# Task prompt
Nothing but the lines below from the one with "Burundi | Output: 1.09 -> 1.22" through the one with "Average | Change: -7.2% -> -7.4%" should be output, each exactly as given, and no pictures.

(Itemized modification records)
+--
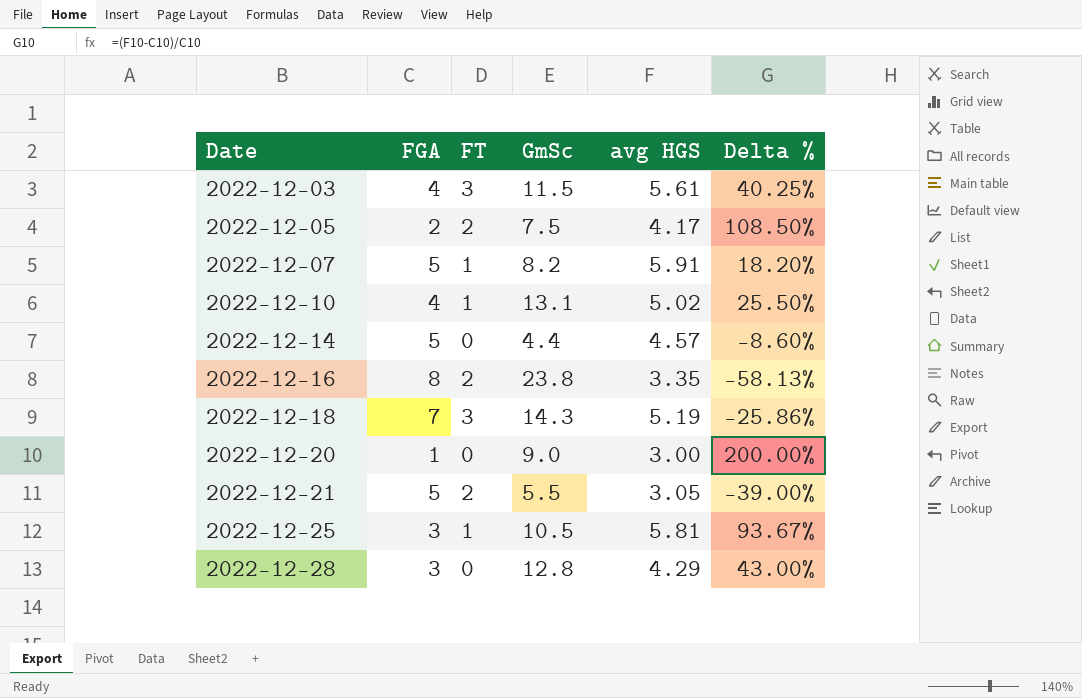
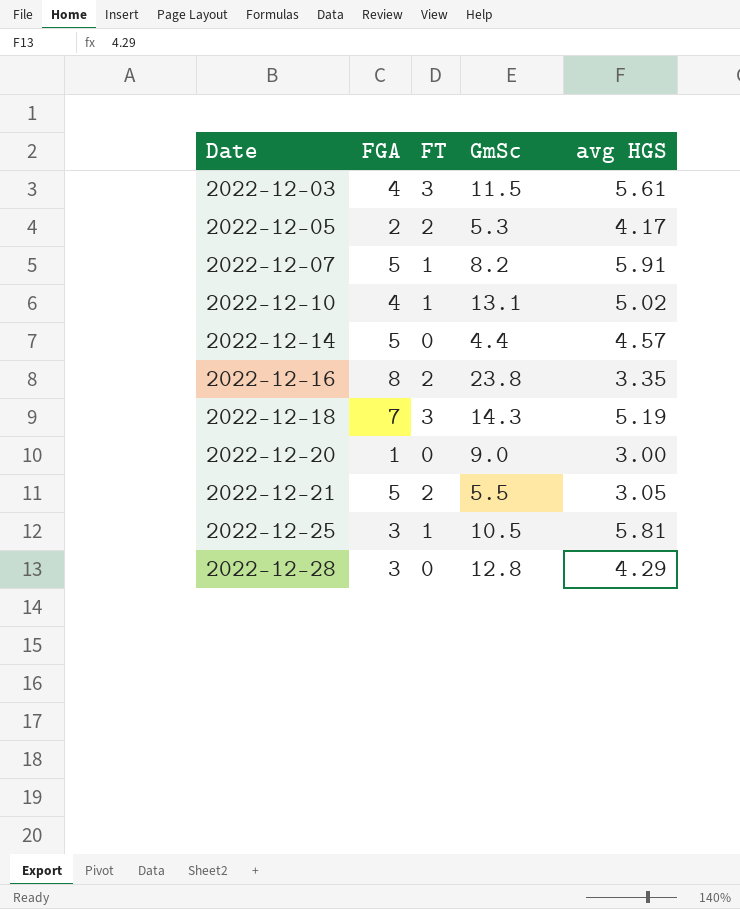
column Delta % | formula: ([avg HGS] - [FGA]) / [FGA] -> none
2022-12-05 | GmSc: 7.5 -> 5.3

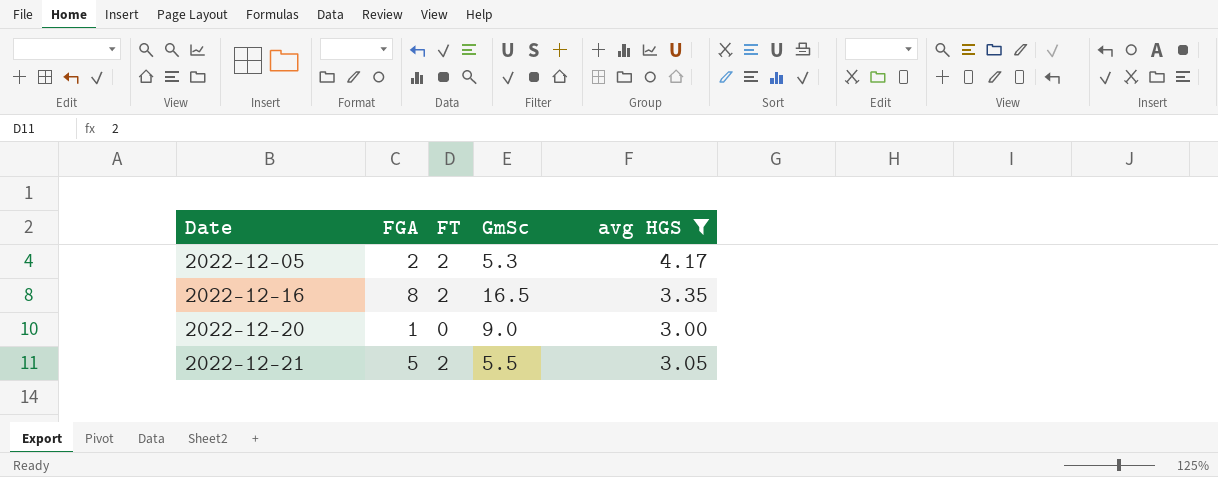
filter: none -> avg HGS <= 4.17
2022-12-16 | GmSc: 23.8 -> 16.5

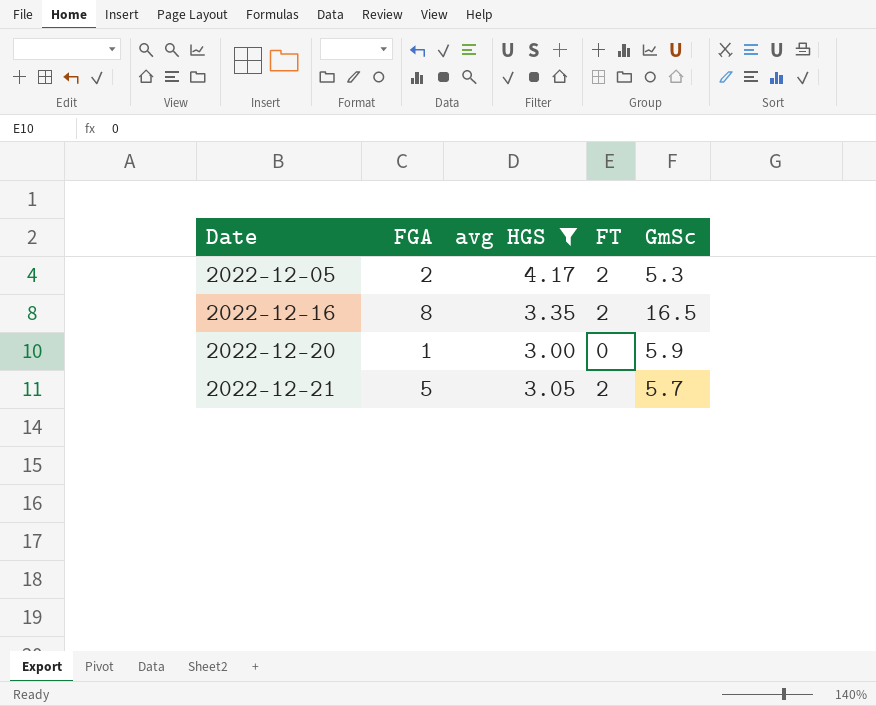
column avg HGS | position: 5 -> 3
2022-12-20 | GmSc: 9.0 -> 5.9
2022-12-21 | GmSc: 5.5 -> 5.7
+--
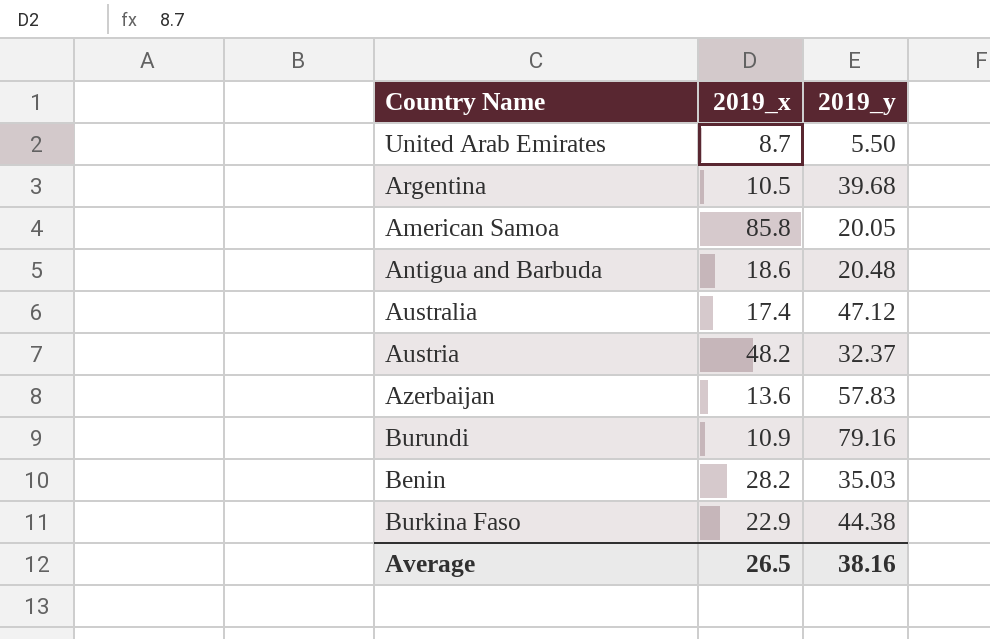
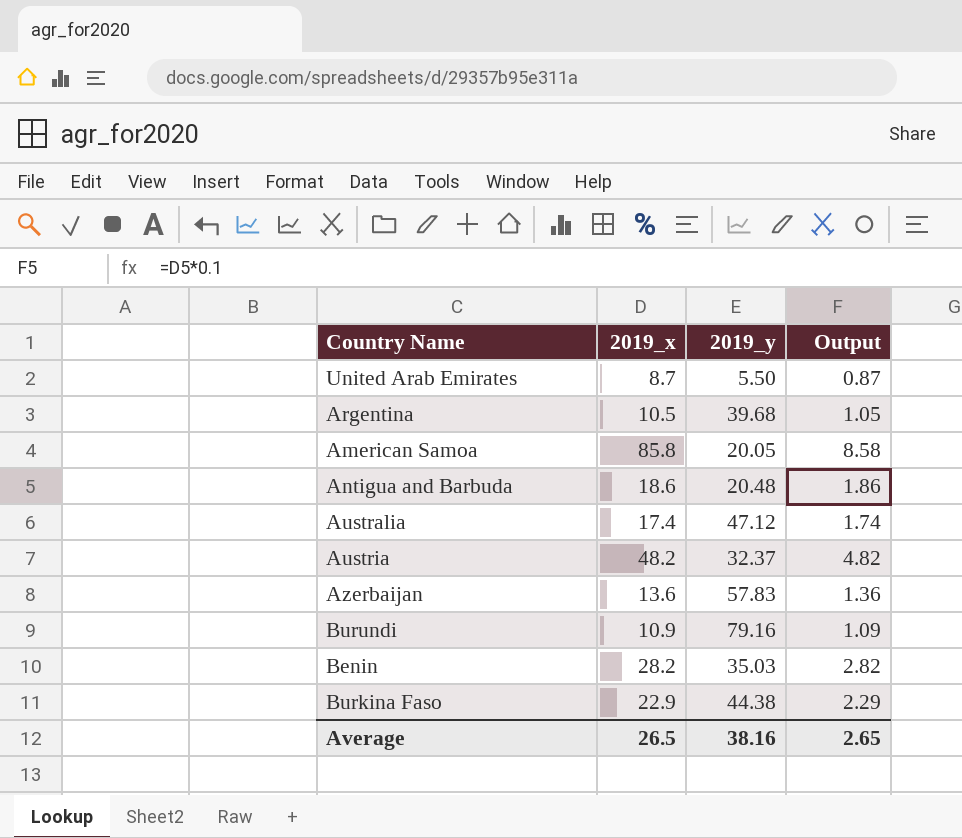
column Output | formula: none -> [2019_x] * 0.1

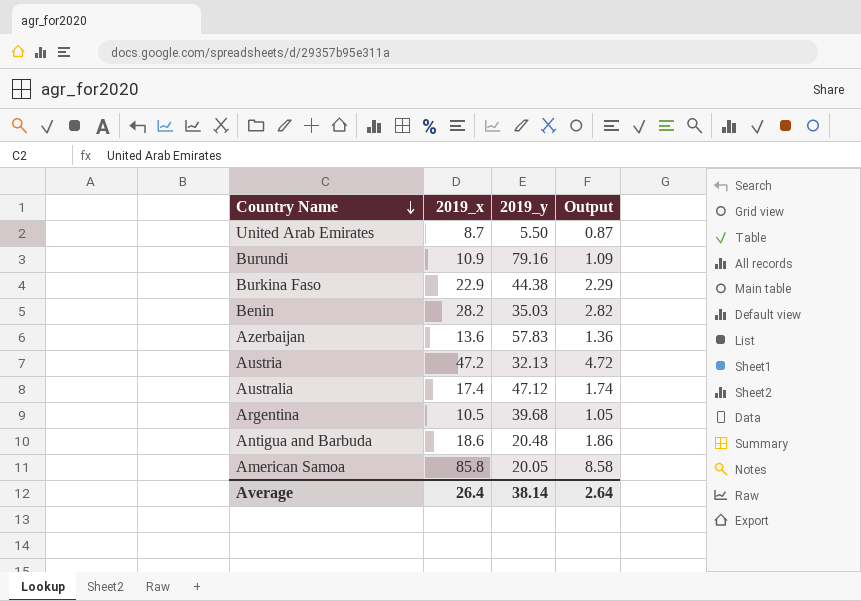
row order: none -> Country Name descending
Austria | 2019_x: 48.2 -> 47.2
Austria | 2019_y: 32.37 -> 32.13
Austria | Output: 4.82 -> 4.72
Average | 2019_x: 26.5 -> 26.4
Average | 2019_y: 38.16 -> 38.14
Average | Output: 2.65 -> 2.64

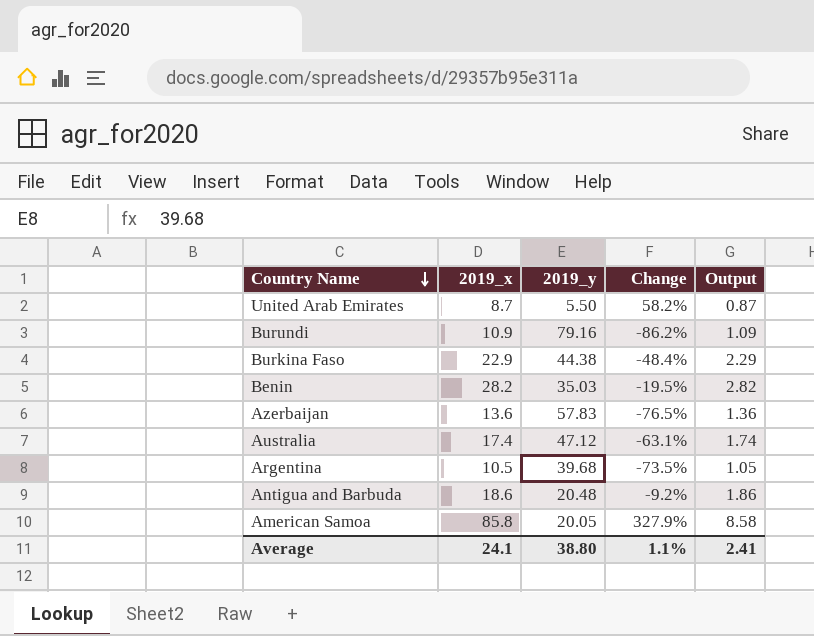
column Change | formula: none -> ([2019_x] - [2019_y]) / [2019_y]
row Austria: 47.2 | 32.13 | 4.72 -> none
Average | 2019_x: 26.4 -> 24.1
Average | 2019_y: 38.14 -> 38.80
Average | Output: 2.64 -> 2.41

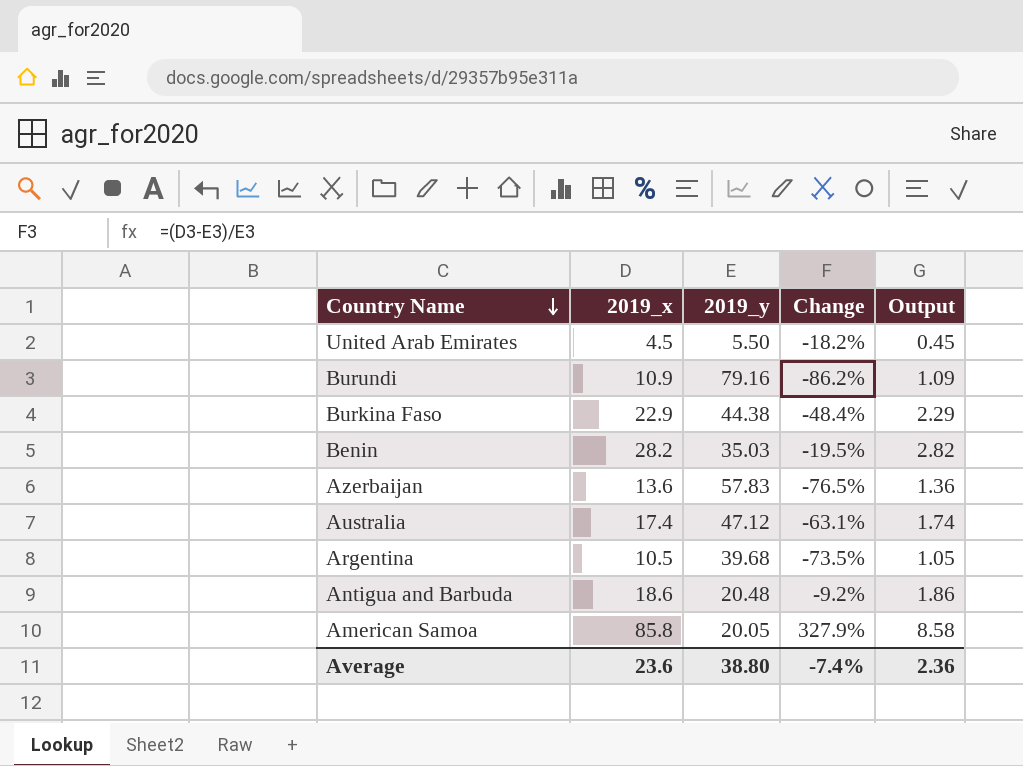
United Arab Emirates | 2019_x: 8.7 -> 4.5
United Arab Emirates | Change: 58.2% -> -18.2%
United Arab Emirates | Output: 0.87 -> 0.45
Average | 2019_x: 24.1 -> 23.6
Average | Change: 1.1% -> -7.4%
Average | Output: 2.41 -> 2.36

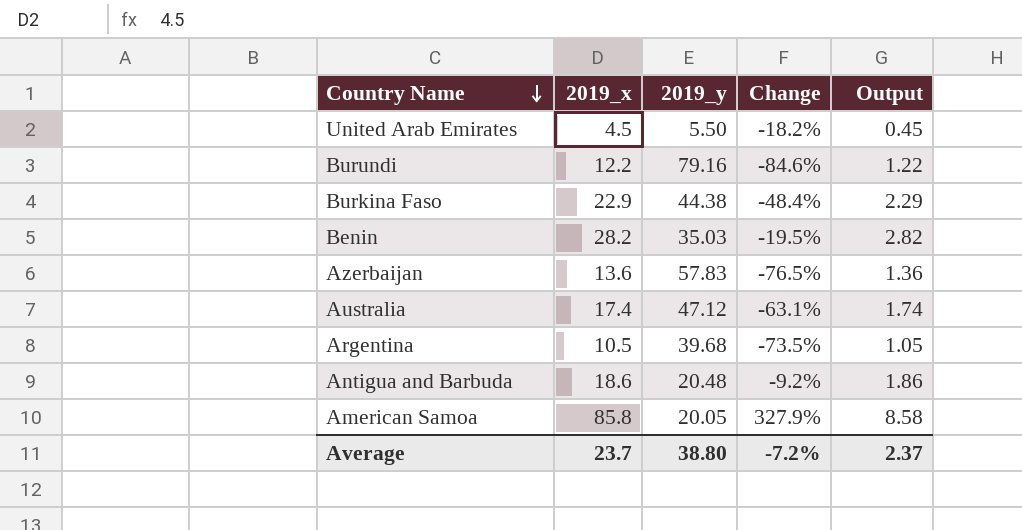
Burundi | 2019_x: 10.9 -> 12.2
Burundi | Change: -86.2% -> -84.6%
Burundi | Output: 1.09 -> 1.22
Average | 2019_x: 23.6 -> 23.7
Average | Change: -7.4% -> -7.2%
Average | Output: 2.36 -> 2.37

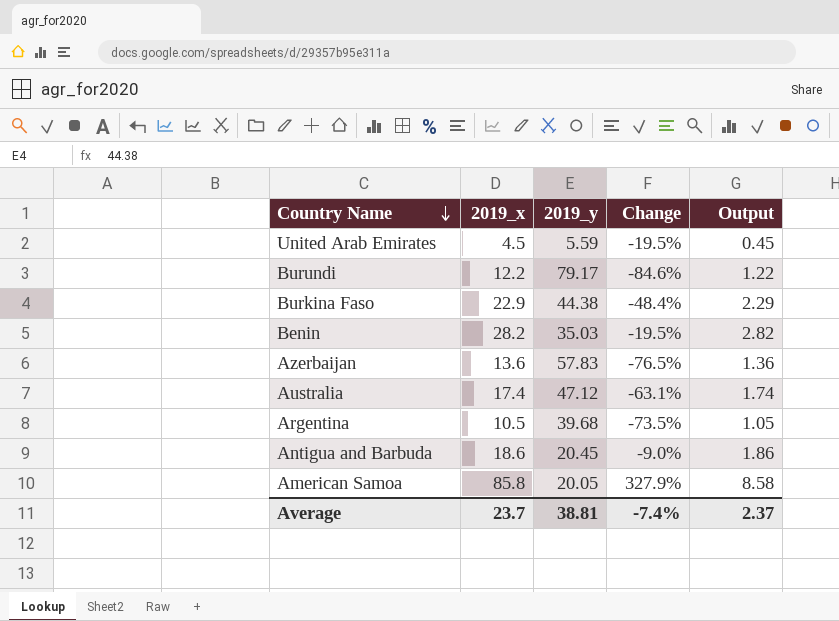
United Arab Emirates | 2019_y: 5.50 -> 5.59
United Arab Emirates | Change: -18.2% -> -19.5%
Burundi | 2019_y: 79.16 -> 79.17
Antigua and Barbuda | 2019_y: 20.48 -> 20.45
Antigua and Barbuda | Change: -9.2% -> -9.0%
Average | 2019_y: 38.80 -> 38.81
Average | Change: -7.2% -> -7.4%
+--
# Exercise solution
Burundi | Output: 1.09 -> 1.22
Average | 2019_x: 23.6 -> 23.7
Average | Change: -7.4% -> -7.2%
Average | Output: 2.36 -> 2.37

United Arab Emirates | 2019_y: 5.50 -> 5.59
United Arab Emirates | Change: -18.2% -> -19.5%
Burundi | 2019_y: 79.16 -> 79.17
Antigua and Barbuda | 2019_y: 20.48 -> 20.45
Antigua and Barbuda | Change: -9.2% -> -9.0%
Average | 2019_y: 38.80 -> 38.81
Average | Change: -7.2% -> -7.4%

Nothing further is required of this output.